The environmental activist and writer Derek Jensen says he has lost hope – and that that's a good thing. He sees hope in a future ideal as "refuge from a current sorrow" and says it "keeps us chained to the system…that is causing the destruction of the earth".
It's about wishing for a better world, and fooling yourself that others can bring it about. This can only ever be a cause of suffering, as it keeps us trapped in the state of mind of wishing things were otherwise. And this kind of hope is about defeat – giving up your power to make a difference, and losing the will to act. Derek Jensen is right to give it up! I don't think this is what Seize the Day are singing about, and it's not what I think of when I think of hope.
A collective act
In their book Active hope, Joanna Macy & Chris Johnstone instead suggest hope can be "a practice...something we do rather than have". Something that we can get better at over time by doing more of, and we create by taking action based in our grounded understanding of how things really are – both good and bad. In this sense, hope is a kind of renewable energy, empowering and effective. This kind of hope motivates actions that inspires others to take further action – just as the Seeds of Hope action has inspired me and many others to take action.
This kind of hope allows us to take the broader perspective that Rebecca Solnit encourages and acknowledge that grief and hope can coexist, that the better world is already here – albeit unevenly distributed. It's the kind of hope that powers the activist Patrisse Cullors, founder of Black Lives Matter, to envision the dream she thinks Martin Luther King would share if he were alive now.
This kind of hope is a collective act of investing our courage and commitment in each other.
Determination, courage and friendship
I think of hope as a name for the alchemical product of mixing determination + courage + friendship. In 'With my hammer' the singer Shannon sings in the voices of the women who took action: "We owe so much to our friends / who held our courage in their hands". We can't do active hope without sharing our dreams and our fears. Together we find the courage to face our fears and take action: facing arrest for blocking a bridge with Extinction Rebellion action or closing a nuclear weapons factory with Trident Ploughshares; facing suspension in a school strike; facing unknowable consequences to stop a deportation plane; facing our fears of change by simply coming together.

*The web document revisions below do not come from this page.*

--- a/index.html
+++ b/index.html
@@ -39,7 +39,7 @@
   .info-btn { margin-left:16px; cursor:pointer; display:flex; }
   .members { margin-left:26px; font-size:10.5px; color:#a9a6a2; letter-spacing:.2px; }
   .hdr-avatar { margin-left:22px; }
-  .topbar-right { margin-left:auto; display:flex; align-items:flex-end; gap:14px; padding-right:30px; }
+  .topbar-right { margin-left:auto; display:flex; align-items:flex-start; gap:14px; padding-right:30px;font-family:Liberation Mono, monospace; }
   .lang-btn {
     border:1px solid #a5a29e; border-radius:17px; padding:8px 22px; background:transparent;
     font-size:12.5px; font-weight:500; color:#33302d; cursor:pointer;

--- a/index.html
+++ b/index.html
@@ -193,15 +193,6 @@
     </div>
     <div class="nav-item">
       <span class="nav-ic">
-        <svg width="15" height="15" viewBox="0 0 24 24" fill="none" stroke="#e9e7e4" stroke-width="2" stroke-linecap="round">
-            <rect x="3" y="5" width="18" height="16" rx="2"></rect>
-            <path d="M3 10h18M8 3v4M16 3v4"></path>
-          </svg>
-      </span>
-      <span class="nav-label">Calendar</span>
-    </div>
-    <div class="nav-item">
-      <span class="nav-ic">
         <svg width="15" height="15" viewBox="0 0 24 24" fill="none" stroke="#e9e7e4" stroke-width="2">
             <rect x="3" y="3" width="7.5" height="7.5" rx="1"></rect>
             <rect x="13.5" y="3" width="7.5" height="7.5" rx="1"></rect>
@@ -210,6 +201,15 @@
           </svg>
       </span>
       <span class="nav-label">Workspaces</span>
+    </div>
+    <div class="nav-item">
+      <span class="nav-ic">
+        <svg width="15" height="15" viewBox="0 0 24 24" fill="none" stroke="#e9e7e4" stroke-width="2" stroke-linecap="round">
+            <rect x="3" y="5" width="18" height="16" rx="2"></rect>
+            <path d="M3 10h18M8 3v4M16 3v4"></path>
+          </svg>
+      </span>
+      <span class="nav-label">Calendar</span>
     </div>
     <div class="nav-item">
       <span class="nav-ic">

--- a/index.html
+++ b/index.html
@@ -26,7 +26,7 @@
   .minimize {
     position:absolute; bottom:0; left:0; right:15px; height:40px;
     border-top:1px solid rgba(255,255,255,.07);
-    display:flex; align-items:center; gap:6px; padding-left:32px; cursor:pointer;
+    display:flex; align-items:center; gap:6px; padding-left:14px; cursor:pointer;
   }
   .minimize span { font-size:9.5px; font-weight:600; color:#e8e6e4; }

In the song, hope is the seeds, and the rain; the determination of the women who planned and took the action, and of their friends to support them; the action the women took, and the courage to take it. It reminds me that, though I might feel powerless and hopeless in the face of the rise of the far right, the un-signing of the Intermediate-range Nuclear Forces Treaty, the unknowable catastrophes that will arise from devastating climate change – there is an antidote.
At the last Quaker Activist Gathering some of us gathered in a workshop to give thanks, acknowledge our grieving, and share our experiences and diverse ways of seeing things. I know that new action will come out of this, creating new experiences to share and inspire.
Yes, these are very troubled times. This also means they are the time to come together, and step into our collective courage to 'do' hope, over and over again.